[THE INPUT]

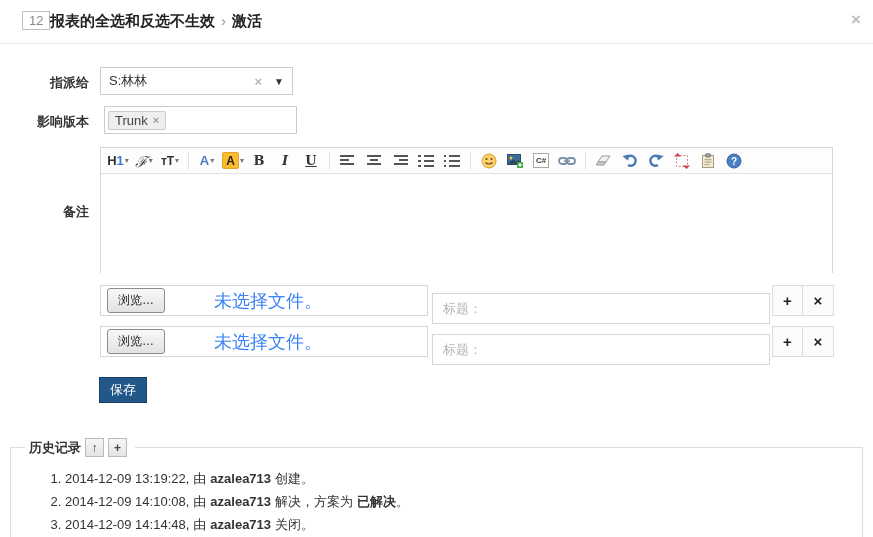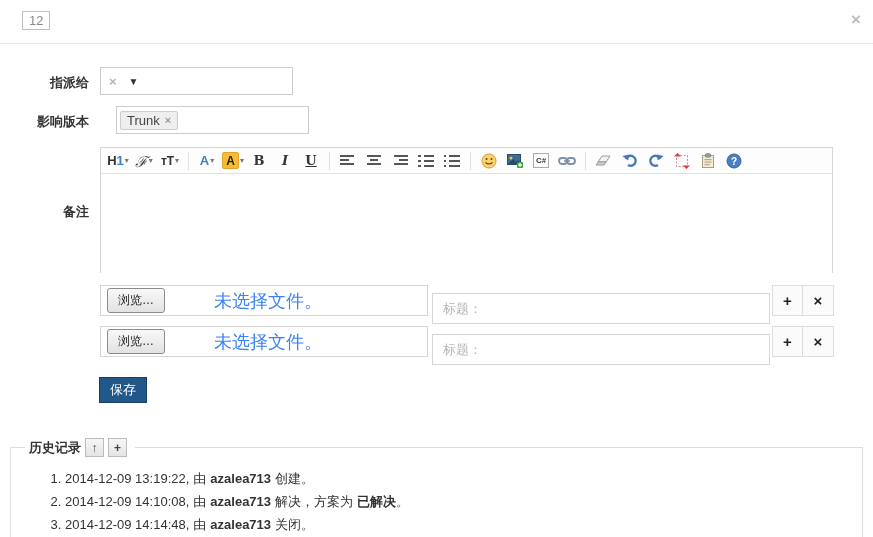"报表的全选和反选不生效 › 激活" div.hdr-title { html: none -> <div> <span>报表的全选和反选不生效</span><span>›</span><span>激活</span> </div> }
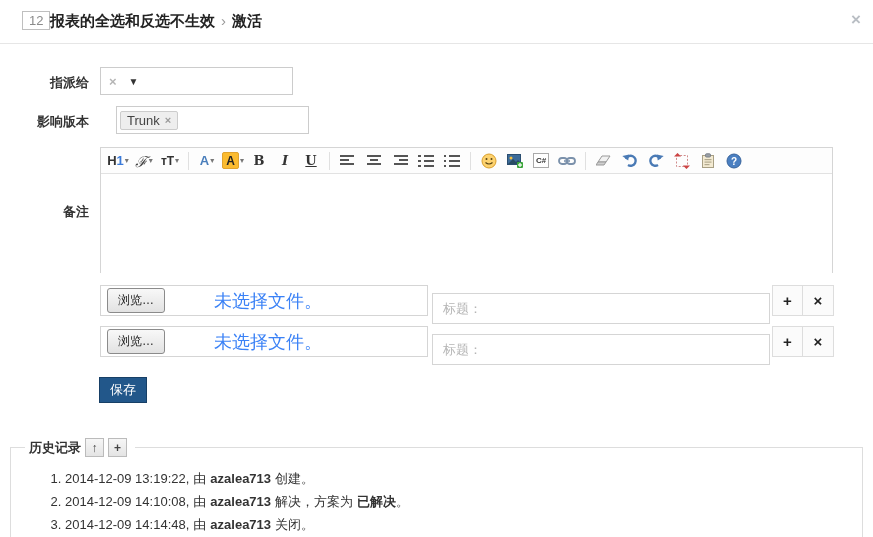"S:林林" span.sel-val { html: none -> <span>S:林林</span> }
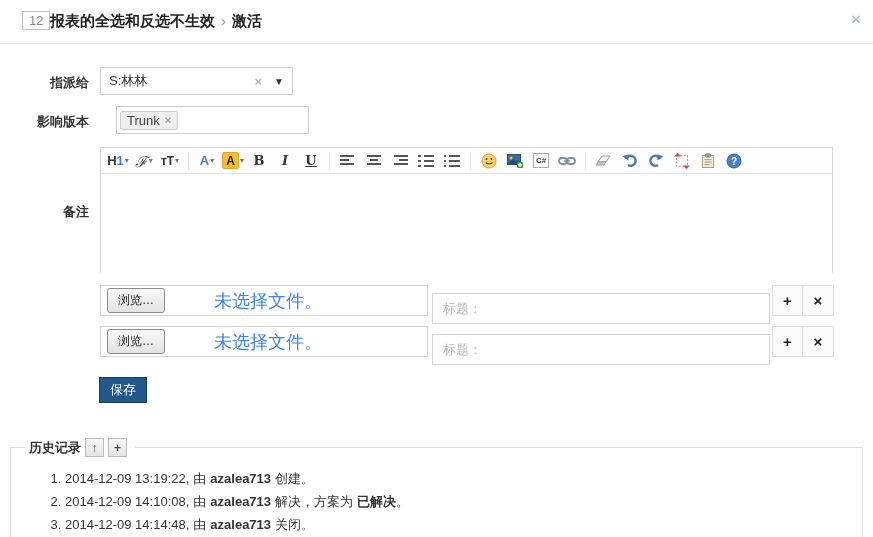"Trunk" .ver-box { left: 116px -> 104px }
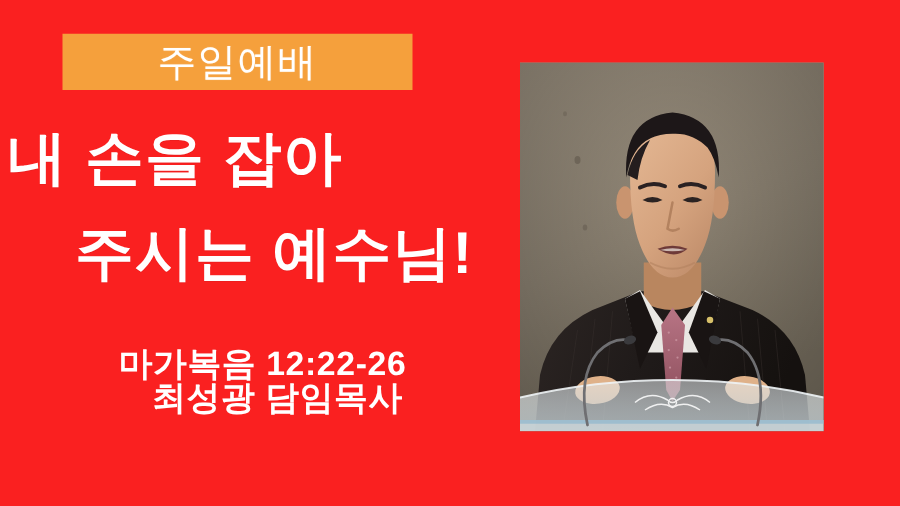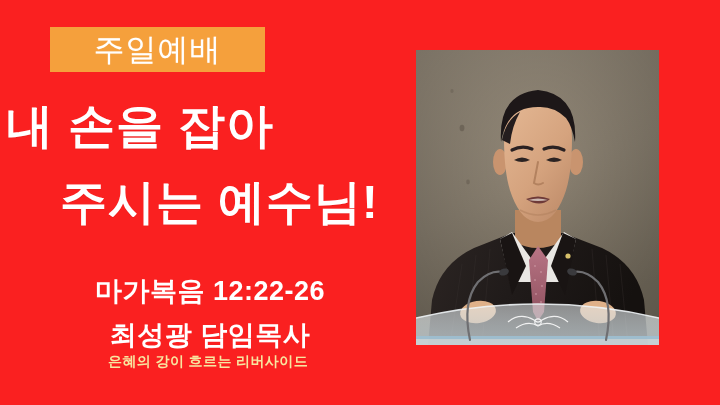"주일예배" #service-badge { width: 215px -> 280px }
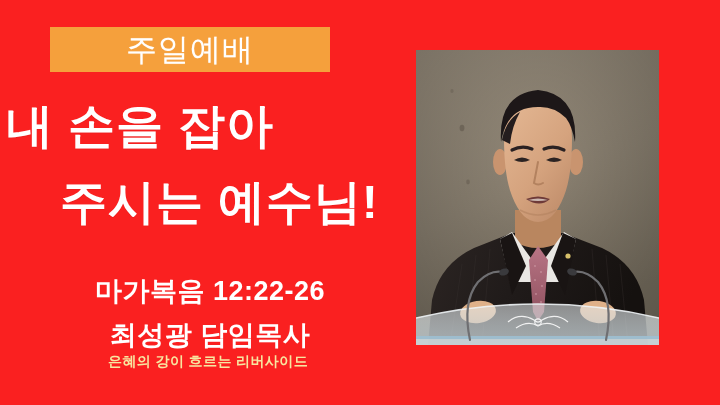"최성광 담임목사" #speaker-name { padding-left: none -> 12px; top: 322px -> 305px }
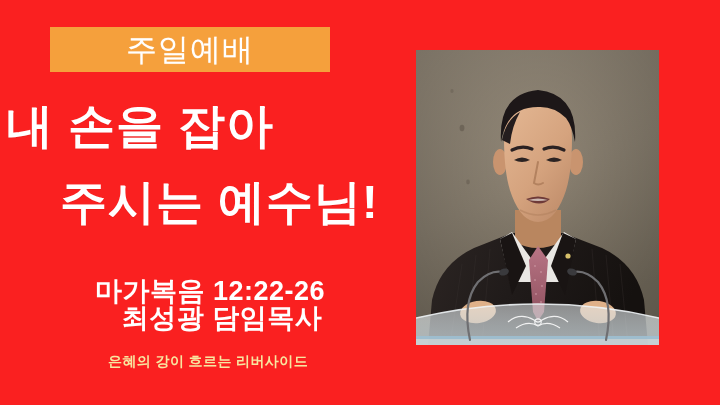"은혜의 강이 흐르는 리버사이드" div.church-line { html: <div>은혜의 강이 흐르는 리버사이드</div> -> none }
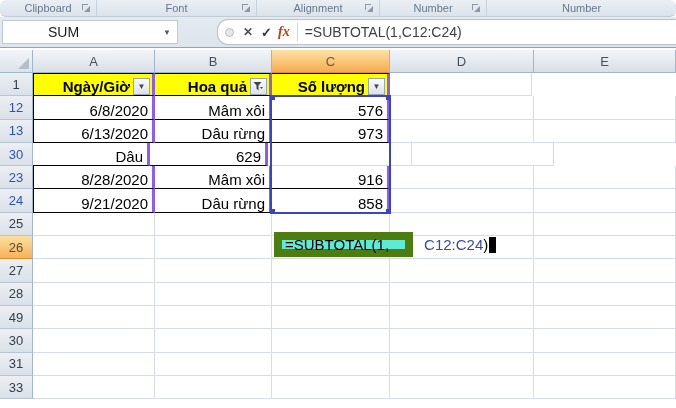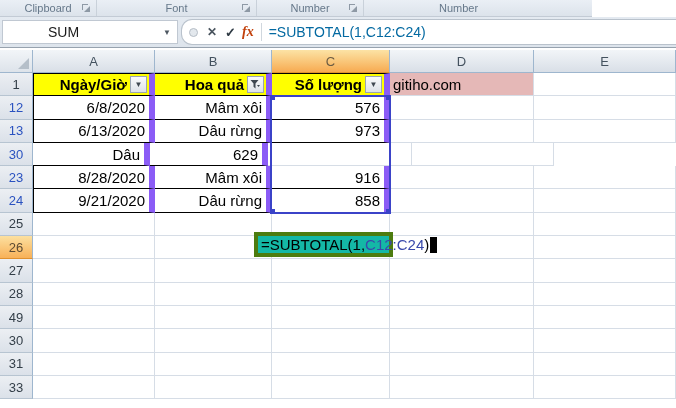"Clipboard" .ribbon-strip { border-radius: none -> 6px; width: 592px -> 676px }
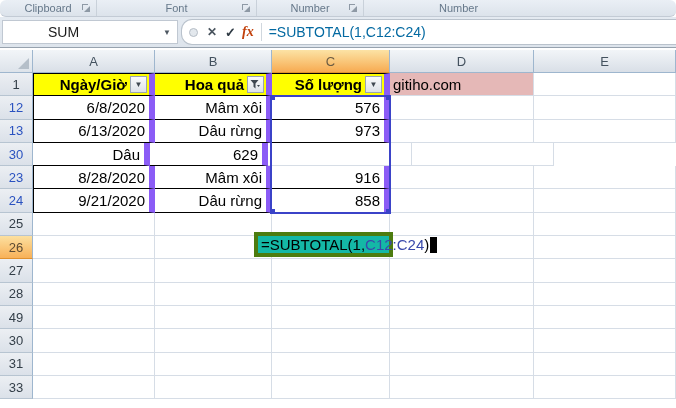"Alignment" div.rgroup { html: none -> <div> <span>Alignment</span> <span></span> </div> }
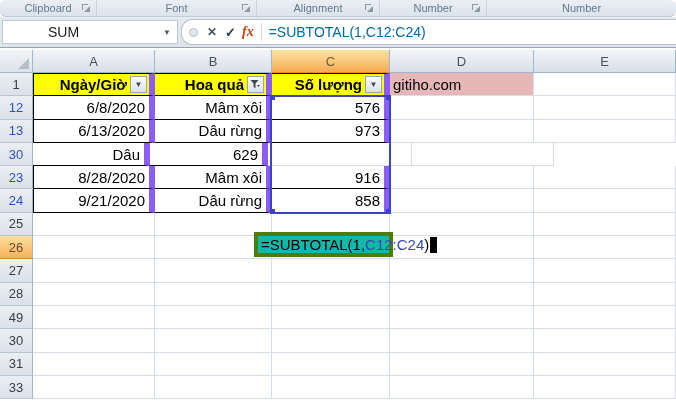"SUM" .formula-bar { gap: none -> 36px }
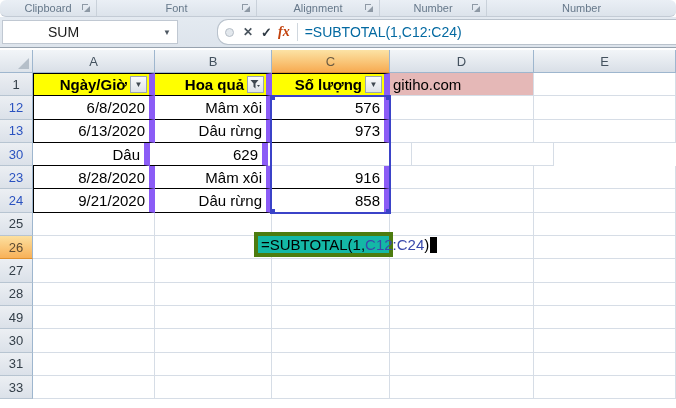"=SUBTOTAL(1,C12:C24)" .fb-input { color: #0369a1 -> #404040 }
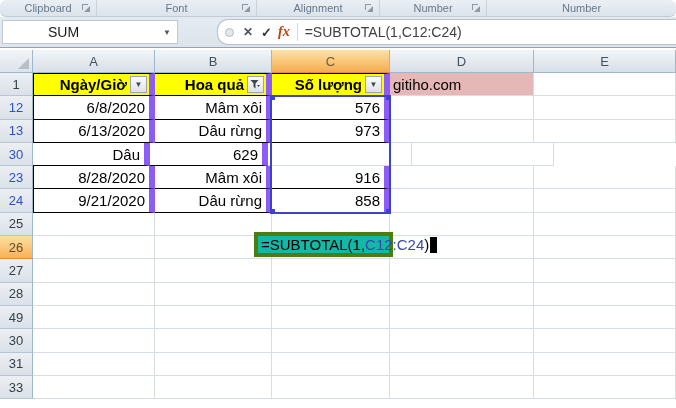"Ngày/Giờ" .tbl { align-items: none -> flex-end; border-right: 6px solid #8b5cf6 -> 3px solid #8b5cf6 }
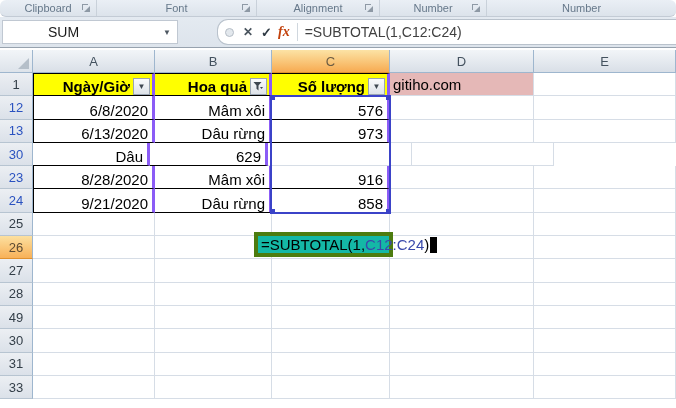"gitiho.com" div.cell { html: <div>gitiho.com</div> -> none }
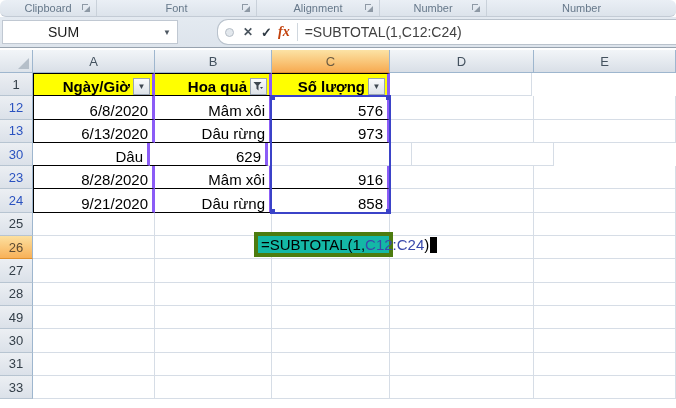"=SUBTOTAL(1," .edit-box { background: #14b8a6 -> #5eead4; border: 4px solid #4d7c0f -> 8px solid #4d7c0f; left: 254px -> 274px }
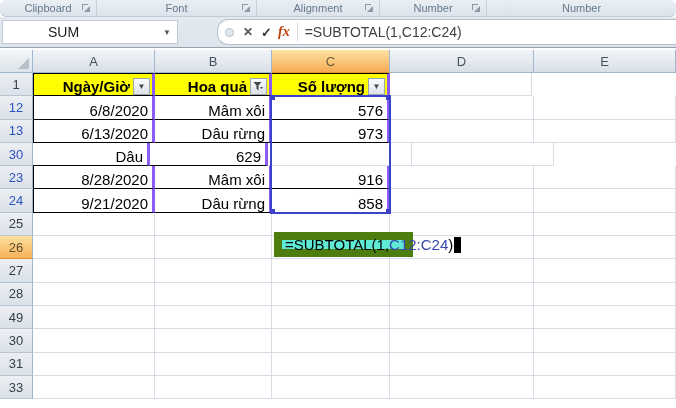"C12:C24" .ref-blue { margin-left: none -> 35px }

[/THE INPUT]

• THE PROBLEM
Transcribe, without alteration, each line from the one with "color: #0369a1 ->" through the last line of the data; no pictures belong in the copy.

• WRITTEN REPLY
"=SUBTOTAL(1,C12:C24)" .fb-input { color: #0369a1 -> #404040 }
"Ngày/Giờ" .tbl { align-items: none -> flex-end; border-right: 6px solid #8b5cf6 -> 3px solid #8b5cf6 }
"gitiho.com" div.cell { html: <div>gitiho.com</div> -> none }
"=SUBTOTAL(1," .edit-box { background: #14b8a6 -> #5eead4; border: 4px solid #4d7c0f -> 8px solid #4d7c0f; left: 254px -> 274px }
"C12:C24" .ref-blue { margin-left: none -> 35px }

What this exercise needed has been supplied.